The general view in the market is that AMC is a great business, it generates annuity income, it is a business which does not require too much of capital to grow. But the honeymoon period is behind us as the spreads are coming under pressure, PMSs are eating into market share and in general as the market will expand ETFs will start growing where commissions are low?
That’s right, this is not a financially high leverage business but it is an operationally high leverage business. The annuity has to be recollected with penetration being so low. With the rural India and urban India expanding there are lot of investments that needs to be done and which the industry is doing so the fixed costs are going up.
So in a high operating leverage business initially the fixed cost goes up after which your incremental margins go up once the scale builds up. So I think the industry is investing for the future in terms of expansion. Number two, the point about the ETFs you mentioned it is not just about ETFs, it is also about the institutional play, the provident money as the government has allowed a leeway to come in either in ETFs or index funds or in the direct plans of large size AMCs where the margins are naturally lower.
The industry is expanding but at lower margins, that is also correct. The third thing which has to be borne in mind is that since 2018, second half, SEBI had taken away upfront commission and moved the industry into an all trail model.
So to that extent the historic assets where the up-fronts were paid and were at lower trail because you have higher upfront compensated by lower trail income. So newer assets being accredited by the industry are all in full trail model naturally.

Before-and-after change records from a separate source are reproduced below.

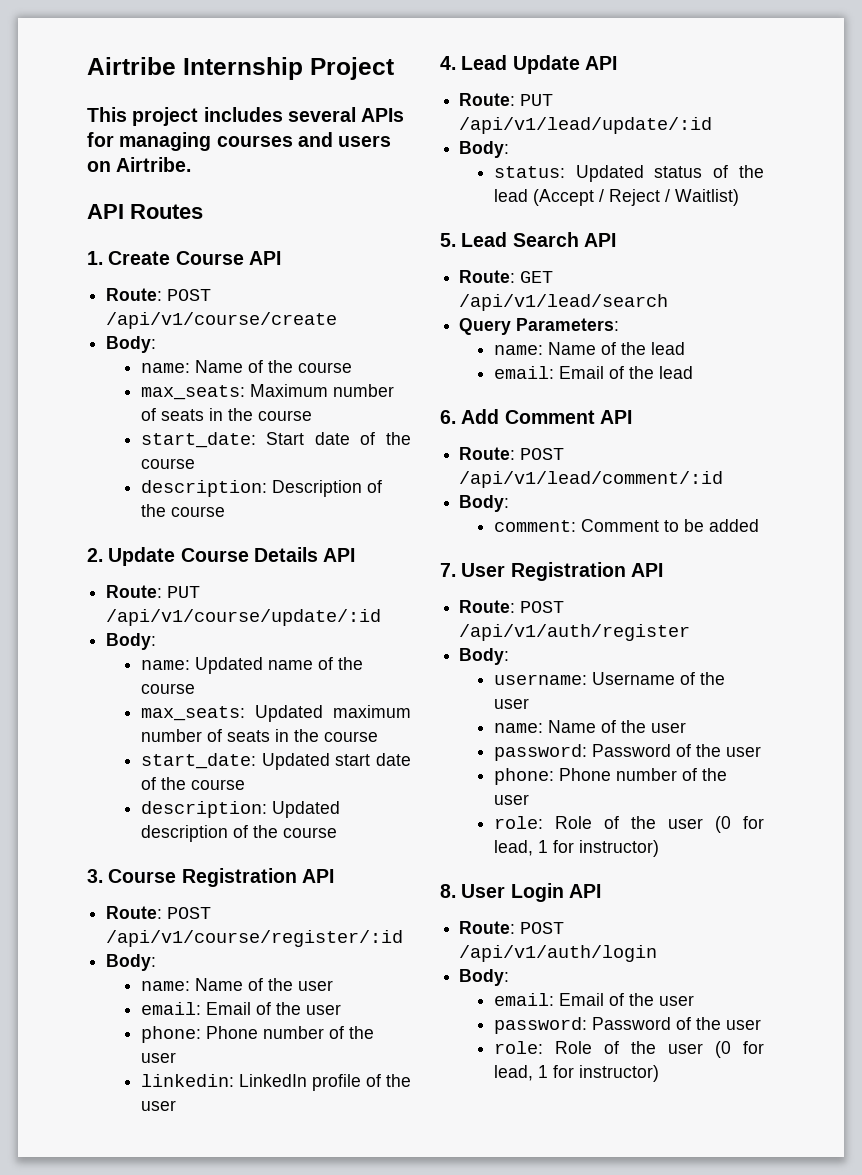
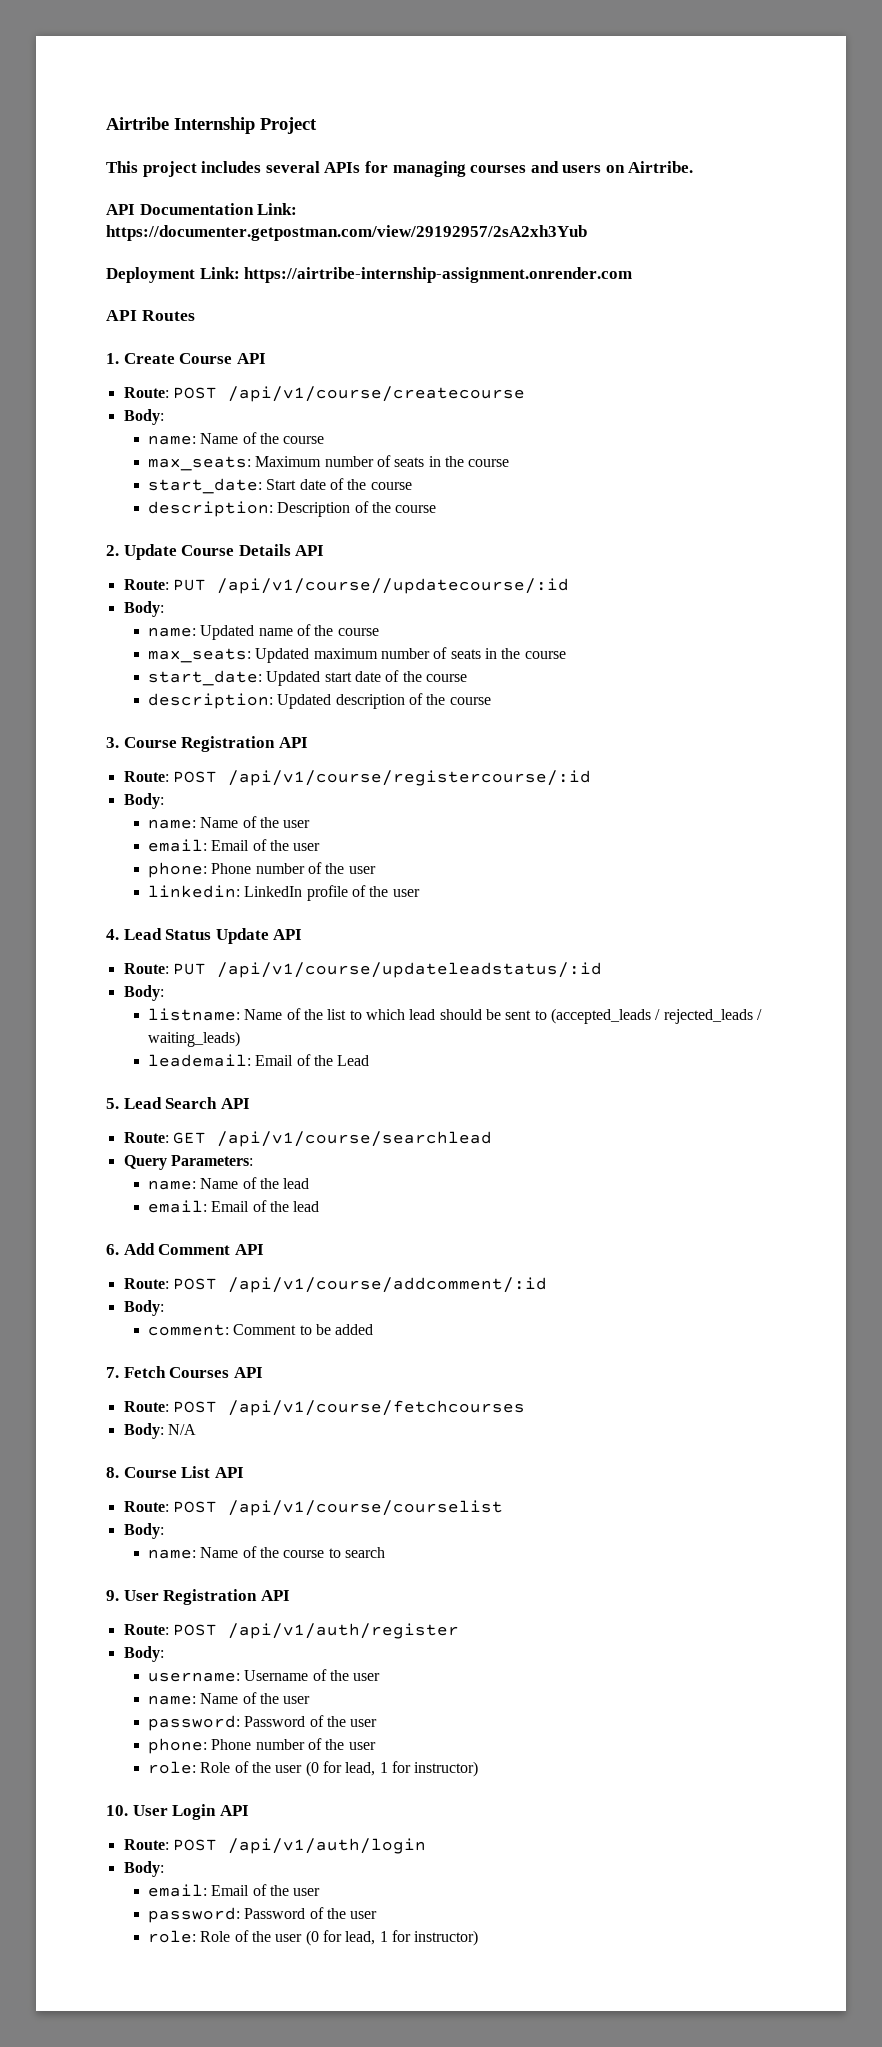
+ API Documentation Link: https://documenter.getpostman.com/view/29192957/2sA2xh3Yub
+ Deployment Link: https://airtribe-internship-assignment.onrender.com
- Route: POST /api/v1/course/create
+ Route: POST /api/v1/course/createcourse
- Route: PUT /api/v1/course/update/:id
+ Route: PUT /api/v1/course//updatecourse/:id
- Route: POST /api/v1/course/register/:id
+ Route: POST /api/v1/course/registercourse/:id
- 4. Lead Update API
+ 4. Lead Status Update API
- Route: PUT /api/v1/lead/update/:id
+ Route: PUT /api/v1/course/updateleadstatus/:id
  Body:
- status: Updated status of the lead (Accept / Reject / Waitlist)
+ listname: Name of the list to which lead should be sent to (accepted_leads / rejected_leads / waiting_leads)
+ leademail: Email of the Lead
- Route: GET /api/v1/lead/search
+ Route: GET /api/v1/course/searchlead
- Route: POST /api/v1/lead/comment/:id
+ Route: POST /api/v1/course/addcomment/:id
- 7. User Registration API
+ 7. Fetch Courses API
+ Route: POST /api/v1/course/fetchcourses
+ Body: N/A
+ 8. Course List API
+ Route: POST /api/v1/course/courselist
+ Body:
+ name: Name of the course to search
+ 9. User Registration API
- 8. User Login API
+ 10. User Login API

So you look at the margins on incremental assets versus margins on historic base naturally they are lower and that is the phase through which we are passing. But as scale builds up all the investments you have made will pay off and ultimately I think the industry will mature into that annuity based business but they are now still in the growth expansion mode and the cost of growth has to be absorbed by the AMCs. So it is an instrument for the future and we will say do not look at the short term drop too negatively.
Let us look at the SIP number, the number is increasing. You pretty much know where the flywheel is moving for AMCs. If SIPs are increasing, if equity investments are increasing, if millennials are investing more into mutual funds why is that not translating into some kind of a gusto? All I am saying is that if the highway for wealth creation via equities is looking so strong and if this is a megatrend why are stock markets dismissing it?
I think the reason is that when these AMCs were listed the kind of projections made are not being lived up to. High growth is in terms of top line but high growth in terms of bottom line has not translated. The industry is building scale and they are investing heavily, the top line is growing but a significant part of the top line comes from passive which is lower margins and the historic cushion that we had of upfront based high upfront but lower trail is withering away.
So to that extent the industry is a growth industry but is it an EPS growth industry because the top line is growing. So give it time, the market is still not yet recognising that. They expected a very high growth in the top line and in bottom line but that is not translating for the reasons I said. But it is fixed which is getting incurred in about two years, three years time I think those will all begin to pay off.
So yes, the industry has not lived up to the hype that came during listing of the initial set of AMCs but that does not mean that the industry is losing ground. I mean, PMSs are there, that is for the HNI segment, AIFs and PMSs, provident funds who directly invest but there are lots of provident funds which invest and recently SEBI has just opened it up public sector companies. Provident funds can invest in non public sector AMCs too which was a big hindrance as only a few public sector AMCs were benefitting, now the entire industry will benefit.
So I would say the growth prospects along with the equity outlook being so promising for the country are very good. The industry does not need to invest that much more once they have got some critical coverage so you will see later that the profit pool will also catch up with the top line growth. I think it is a phase and it is a matter of time before that happens.